Exercise objective
Look through the entries. Copy each line that has the word "pardon".

[Provided records]

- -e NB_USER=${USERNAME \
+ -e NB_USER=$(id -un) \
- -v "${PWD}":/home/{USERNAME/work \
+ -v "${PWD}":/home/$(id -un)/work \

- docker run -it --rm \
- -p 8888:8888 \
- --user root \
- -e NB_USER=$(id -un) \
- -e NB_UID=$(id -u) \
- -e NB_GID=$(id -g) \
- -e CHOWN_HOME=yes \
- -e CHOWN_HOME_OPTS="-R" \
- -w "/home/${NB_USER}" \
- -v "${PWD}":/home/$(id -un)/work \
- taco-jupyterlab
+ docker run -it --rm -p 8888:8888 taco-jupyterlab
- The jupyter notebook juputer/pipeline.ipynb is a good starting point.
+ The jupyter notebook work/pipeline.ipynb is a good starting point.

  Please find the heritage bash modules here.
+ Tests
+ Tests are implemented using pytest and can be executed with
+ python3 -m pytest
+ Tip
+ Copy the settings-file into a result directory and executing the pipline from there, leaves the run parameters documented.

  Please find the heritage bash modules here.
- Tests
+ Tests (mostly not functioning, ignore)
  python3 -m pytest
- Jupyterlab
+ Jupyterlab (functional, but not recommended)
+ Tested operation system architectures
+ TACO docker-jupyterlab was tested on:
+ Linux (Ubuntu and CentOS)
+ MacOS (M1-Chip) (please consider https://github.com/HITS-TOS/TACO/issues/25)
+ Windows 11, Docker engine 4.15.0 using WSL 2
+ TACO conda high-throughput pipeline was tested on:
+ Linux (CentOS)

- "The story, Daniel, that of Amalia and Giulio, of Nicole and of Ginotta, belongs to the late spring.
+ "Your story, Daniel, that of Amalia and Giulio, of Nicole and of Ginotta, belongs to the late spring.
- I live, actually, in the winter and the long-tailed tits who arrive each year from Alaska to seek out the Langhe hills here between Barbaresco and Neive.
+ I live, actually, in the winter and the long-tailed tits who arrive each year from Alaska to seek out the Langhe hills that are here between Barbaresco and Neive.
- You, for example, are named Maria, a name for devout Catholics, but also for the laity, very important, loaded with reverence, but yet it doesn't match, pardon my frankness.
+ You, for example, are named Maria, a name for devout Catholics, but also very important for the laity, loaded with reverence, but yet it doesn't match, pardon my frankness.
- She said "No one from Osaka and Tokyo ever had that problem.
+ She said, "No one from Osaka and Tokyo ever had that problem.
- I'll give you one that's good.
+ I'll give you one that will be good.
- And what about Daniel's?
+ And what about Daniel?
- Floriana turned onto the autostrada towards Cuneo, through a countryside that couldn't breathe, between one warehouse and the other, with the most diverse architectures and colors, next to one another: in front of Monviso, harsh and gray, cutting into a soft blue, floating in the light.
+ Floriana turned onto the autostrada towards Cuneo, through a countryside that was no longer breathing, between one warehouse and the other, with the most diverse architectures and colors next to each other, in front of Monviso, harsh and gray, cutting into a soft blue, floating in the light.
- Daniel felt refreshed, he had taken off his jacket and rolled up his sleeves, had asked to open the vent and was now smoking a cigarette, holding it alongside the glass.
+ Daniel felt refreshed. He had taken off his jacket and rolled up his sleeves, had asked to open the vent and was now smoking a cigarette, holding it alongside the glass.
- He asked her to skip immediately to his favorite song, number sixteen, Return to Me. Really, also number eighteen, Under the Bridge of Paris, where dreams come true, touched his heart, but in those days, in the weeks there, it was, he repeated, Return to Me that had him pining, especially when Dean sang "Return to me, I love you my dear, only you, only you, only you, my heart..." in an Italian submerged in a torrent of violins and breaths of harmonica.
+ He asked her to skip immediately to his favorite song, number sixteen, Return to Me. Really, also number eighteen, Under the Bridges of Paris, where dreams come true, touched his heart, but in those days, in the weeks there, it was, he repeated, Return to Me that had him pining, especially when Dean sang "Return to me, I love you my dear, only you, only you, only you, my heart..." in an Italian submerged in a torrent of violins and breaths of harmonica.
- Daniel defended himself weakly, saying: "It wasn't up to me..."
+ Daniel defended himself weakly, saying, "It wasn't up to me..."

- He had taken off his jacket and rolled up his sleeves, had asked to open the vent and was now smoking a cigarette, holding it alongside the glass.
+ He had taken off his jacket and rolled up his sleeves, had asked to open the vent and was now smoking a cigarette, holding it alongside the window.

[/Provided records]

Task answer
- You, for example, are named Maria, a name for devout Catholics, but also for the laity, very important, loaded with reverence, but yet it doesn't match, pardon my frankness.
+ You, for example, are named Maria, a name for devout Catholics, but also very important for the laity, loaded with reverence, but yet it doesn't match, pardon my frankness.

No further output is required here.